Miguel Sousa Tavares - Miguel Sousa Tavares
Bem-vindo a Portugal
Por alguma razão operacional que não alcanço, a TAP concentra o grosso dos seus voos diários para o Brasil, tanto de partidas como de chegadas, no horário mais matinal. Às sete horas da manhã, com minutos de intervalo, desembarcam na Portela os voos de Rio, São Paulo e Brasília, pelo menos. Talvez o objectivo tenha sido determinado pelos Serviço de Estrangeiros e Fronteiras, que assim, com menos movimento de chegadas de outras paragens, tem tempo de sobra para se ocupar de um dos seus alvos preferidos: os brasileiros que chegam a Portugal. De modo que um tipo desembarca mal dormido e cansado por dez horas de voo, espera, se tiver sorte, um mínimo de um quarto de hora, que o autocarro chegue e a porta do avião se abra de fora, percorre de autocarro uma longa distância até ao terminal (porque mangas não há), aproveitando para ver que a Portela continua sempre em obras, mesmo com a morte iminente superiormente decretada, e chega à zona de passaportes, onde os passageiros até aí juntos no mesmo avião se dividem em duas categorias radicalmente diferentes: os que têm passaporte UE, que passam rapidamente e sem perguntas, e todos os outros, particularmente os brasileiros, que encostam para um longo e detalhado exame, no qual são tratados como aquilo que o Serviço de Estrangeiros os considera: suspeitos de qualquer coisa.
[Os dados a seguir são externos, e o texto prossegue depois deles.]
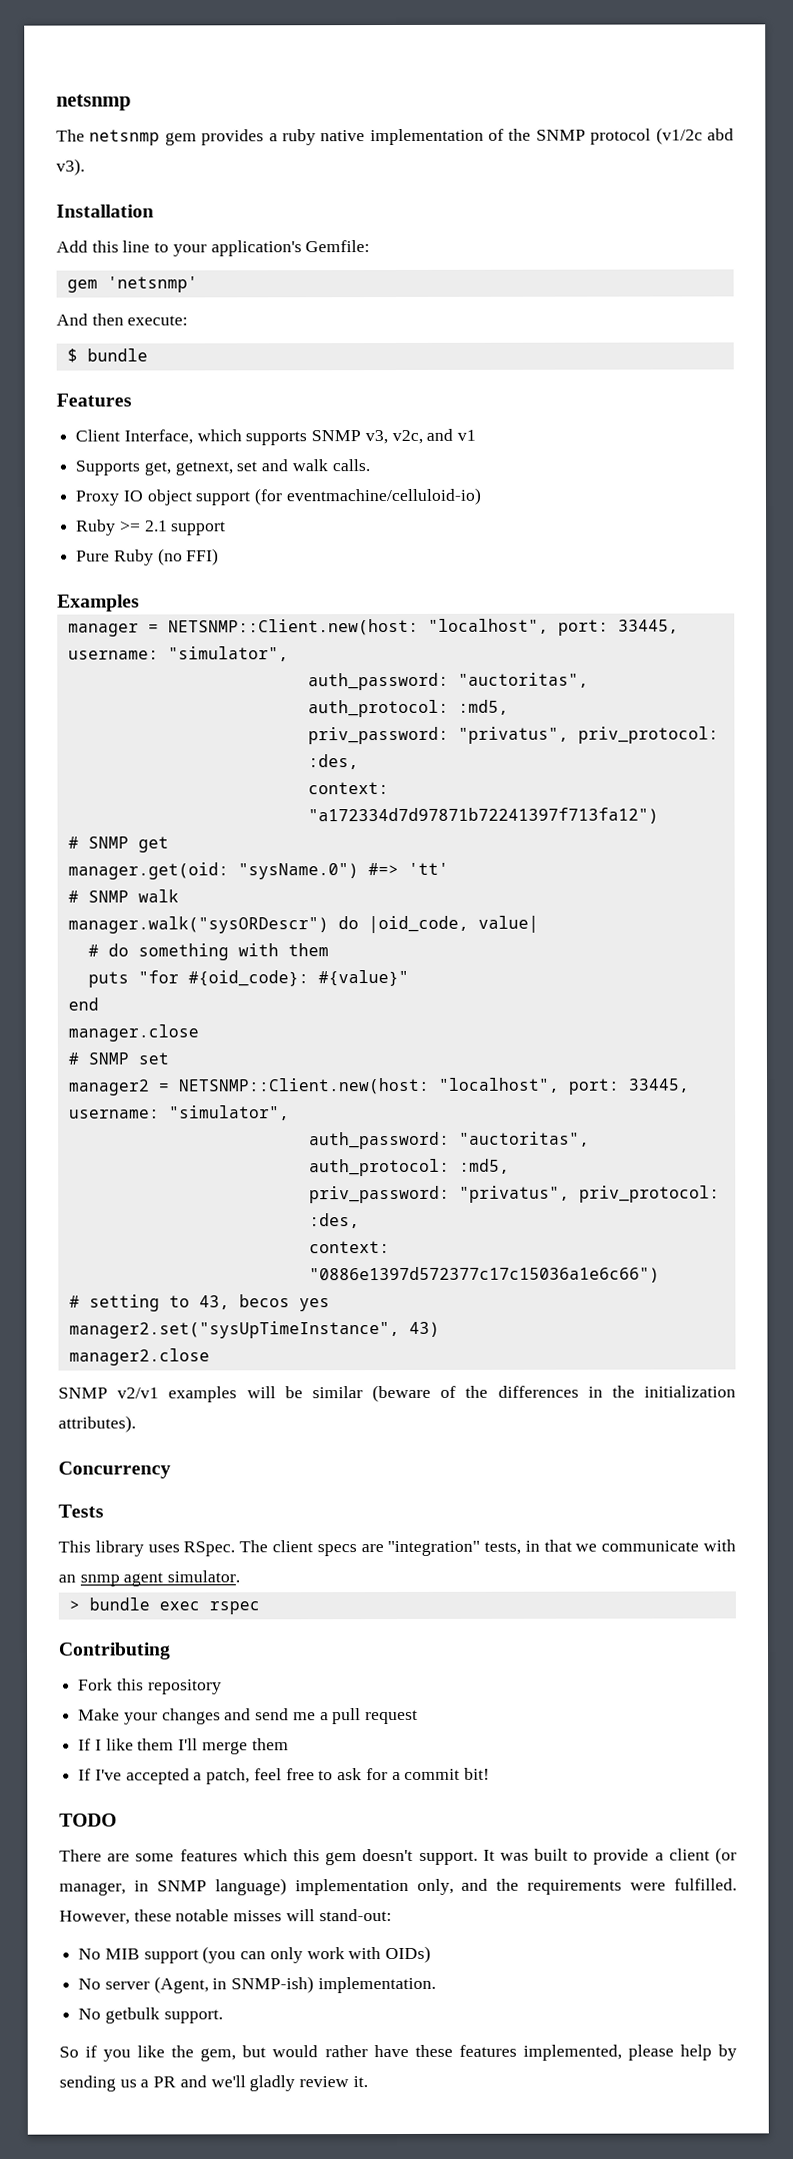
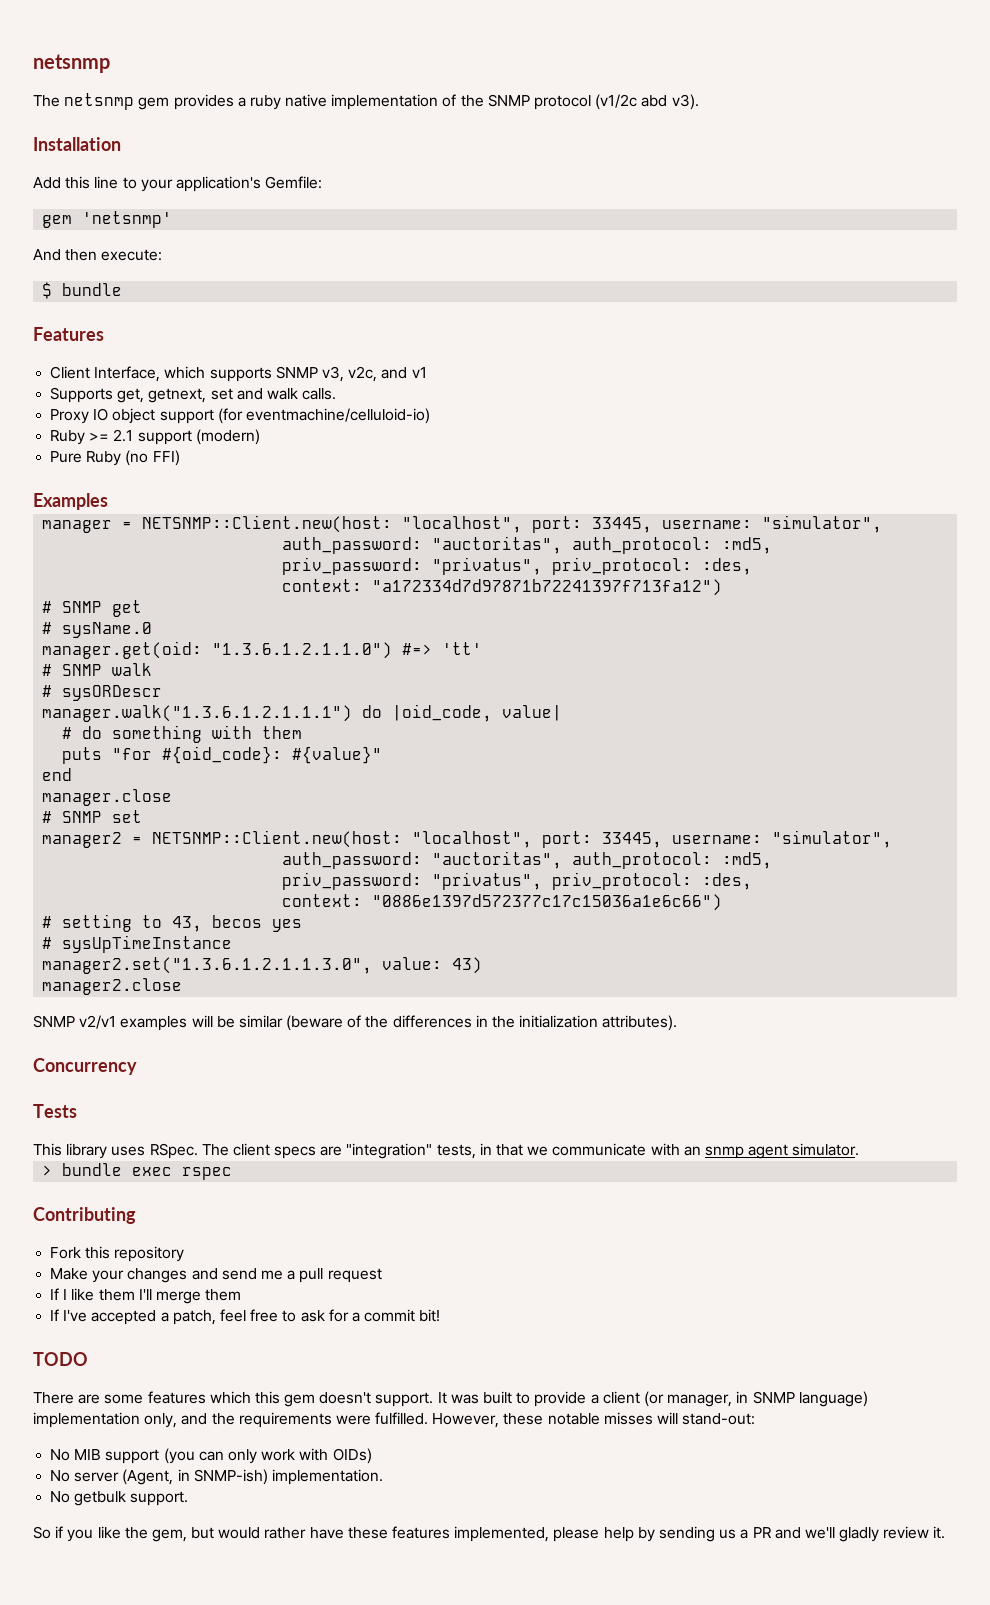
- Ruby >= 2.1 support
+ Ruby >= 2.1 support (modern)
+ # sysName.0
- manager.get(oid: "sysName.0") #=> 'tt'
+ manager.get(oid: "1.3.6.1.2.1.1.0") #=> 'tt'
- manager.walk("sysORDescr") do |oid_code, value|
+ # sysORDescr
+ manager.walk("1.3.6.1.2.1.1.1") do |oid_code, value|
- manager2.set("sysUpTimeInstance", 43)
+ # sysUpTimeInstance
+ manager2.set("1.3.6.1.2.1.1.3.0", value: 43)

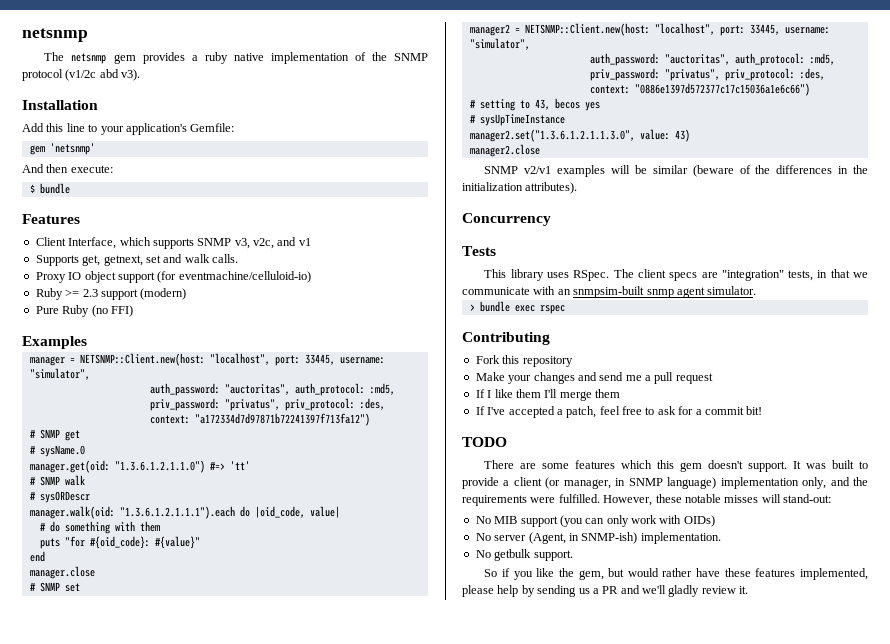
- Ruby >= 2.1 support (modern)
+ Ruby >= 2.3 support (modern)
- manager.walk("1.3.6.1.2.1.1.1") do |oid_code, value|
+ manager.walk(oid: "1.3.6.1.2.1.1.1").each do |oid_code, value|
- The client specs are "integration" tests, in that we communicate with an snmp agent simulator.
+ The client specs are "integration" tests, in that we communicate with an snmpsim-built snmp agent simulator.

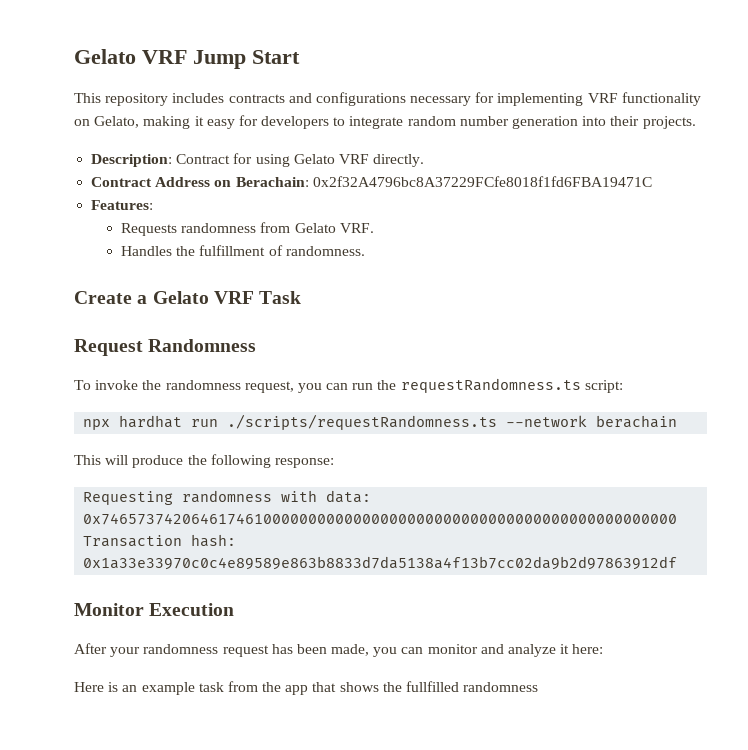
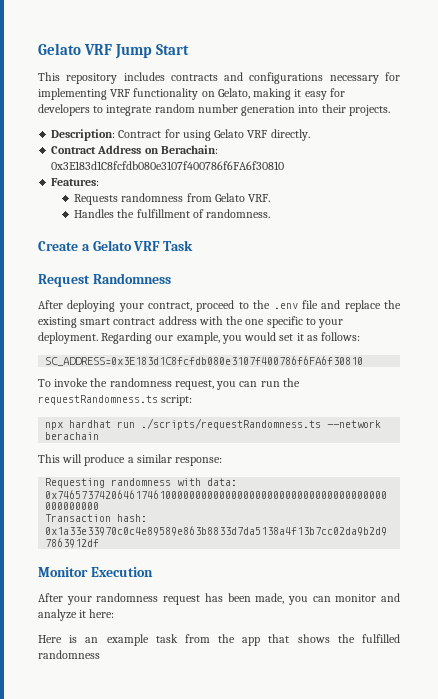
- Contract Address on Berachain: 0x2f32A4796bc8A37229FCfe8018f1fd6FBA19471C
+ Contract Address on Berachain: 0x3E183d1C8fcfdb080e3107f400786f6FA6f30810
+ After deploying your contract, proceed to the .env file and replace the existing smart contract address with the one specific to your deployment. Regarding our example, you would set it as follows:
+ SC_ADDRESS=0x3E183d1C8fcfdb080e3107f400786f6FA6f30810
- This will produce the following response:
+ This will produce a similar response:
- Here is an example task from the app that shows the fullfilled randomness
+ Here is an example task from the app that shows the fulfilled randomness

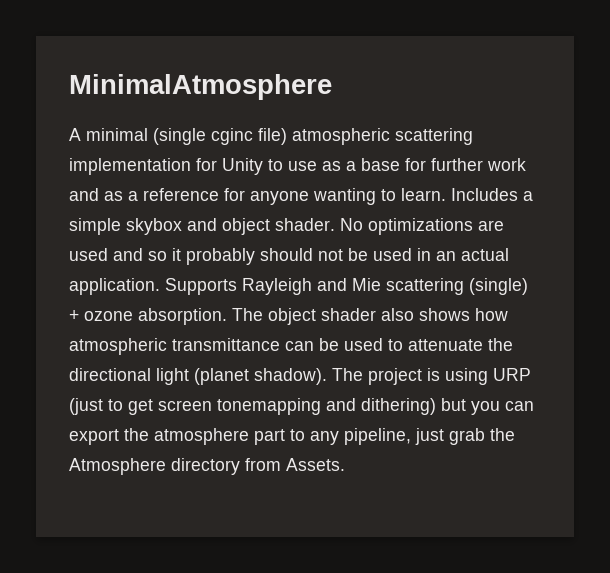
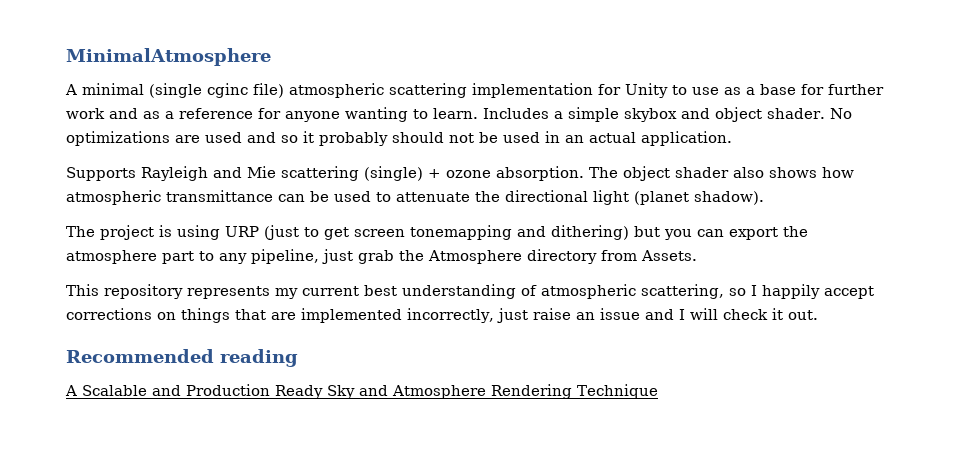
- No optimizations are used and so it probably should not be used in an actual application. Supports Rayleigh and Mie scattering (single) + ozone absorption.
+ No optimizations are used and so it probably should not be used in an actual application.
+ Supports Rayleigh and Mie scattering (single) + ozone absorption.
- The object shader also shows how atmospheric transmittance can be used to attenuate the directional light (planet shadow). The project is using URP (just to get screen tonemapping and dithering) but you can export the atmosphere part to any pipeline, just grab the Atmosphere directory from Assets.
+ The object shader also shows how atmospheric transmittance can be used to attenuate the directional light (planet shadow).
+ The project is using URP (just to get screen tonemapping and dithering) but you can export the atmosphere part to any pipeline, just grab the Atmosphere directory from Assets.
+ This repository represents my current best understanding of atmospheric scattering, so I happily accept corrections on things that are implemented incorrectly, just raise an issue and I will check it out.
+ Recommended reading
+ A Scalable and Production Ready Sky and Atmosphere Rendering Technique

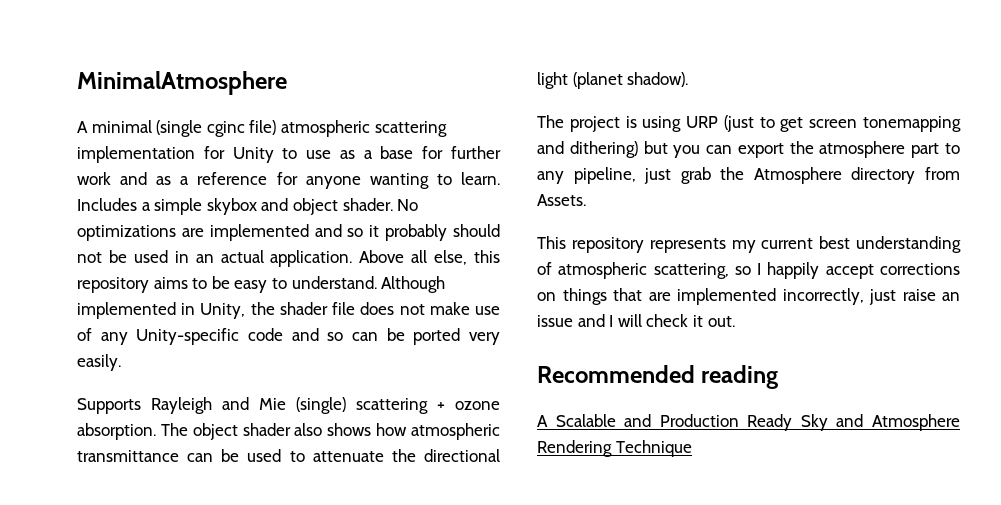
- No optimizations are used and so it probably should not be used in an actual application.
+ No optimizations are implemented and so it probably should not be used in an actual application. Above all else, this repository aims to be easy to understand. Although implemented in Unity, the shader file does not make use of any Unity-specific code and so can be ported very easily.
- Supports Rayleigh and Mie scattering (single) + ozone absorption.
+ Supports Rayleigh and Mie (single) scattering + ozone absorption.

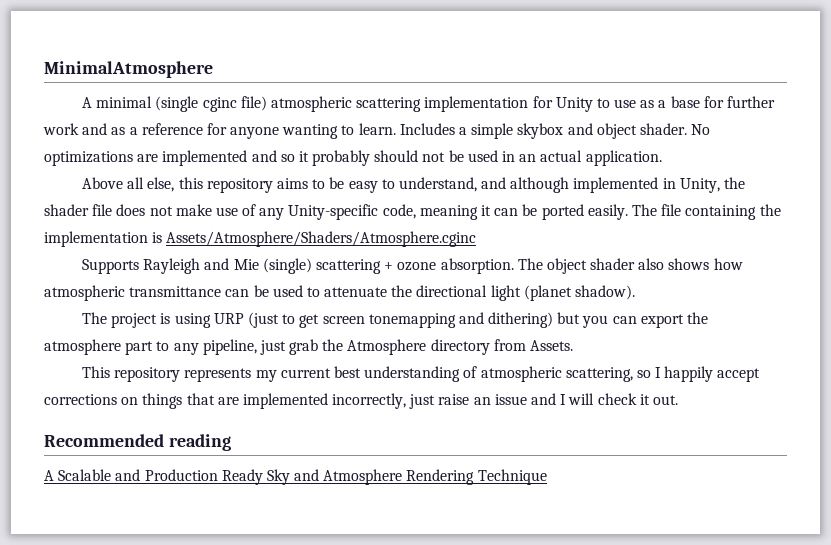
- No optimizations are implemented and so it probably should not be used in an actual application. Above all else, this repository aims to be easy to understand. Although implemented in Unity, the shader file does not make use of any Unity-specific code and so can be ported very easily.
+ No optimizations are implemented and so it probably should not be used in an actual application.
+ Above all else, this repository aims to be easy to understand, and although implemented in Unity, the shader file does not make use of any Unity-specific code, meaning it can be ported easily. The file containing the implementation is Assets/Atmosphere/Shaders/Atmosphere.cginc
No guichê ao lado do meu, para passaportes não-UE, um casal de brasileiros com uma criança de meses ao colo e o ar de medo e humildade que todos os que emigram têm, era interrogado em tom agreste pelo funcionário da Polícia de Estrangeiros:

- Ah, afinal vêm para trabalhar, não é? Escusavam de começar logo a mentir... - falava o homem, de alto, com o empenho de quem defende valorosamente a entrada num paraíso ao alcance de poucos. Percebi que, na opinião do funcionário, decerto doutrinado superiormente para tal, vir trabalhar em Portugal a fazer o que os portugueses de há muito não querem fazer, à margem dos direitos laborais e de qualquer protecção sindical, já é meio-crime e fonte segura de suspeita. Pensei interromper aquela demonstração de autoritarismo novo-rico perguntando ao senhor se ele não sabia que uns três milhões de portugueses, ao longo de um século, tinham encontrado trabalho, acolhimento e uma nova pátria no Brasil e se, por acaso, ignorava que jovens imigrantes como aqueles representam, a prazo, a melhor hipóteses de sustentabilidade da nossa Segurança Social. Detive-me a tempo, pensando que a minha intervenção apenas poderia prejudicar a sorte dos 'retirantes'. Mas de novo cimentei uma convicção formada de há muito, viajando por esse mundo, enquanto jornalista: a de que o grau de democracia de um país começa a medir-se na forma como os estrangeiros são tratados nas suas fronteiras: quanto maior a arrogância dos funcionários, mais falsa é a sua democracia.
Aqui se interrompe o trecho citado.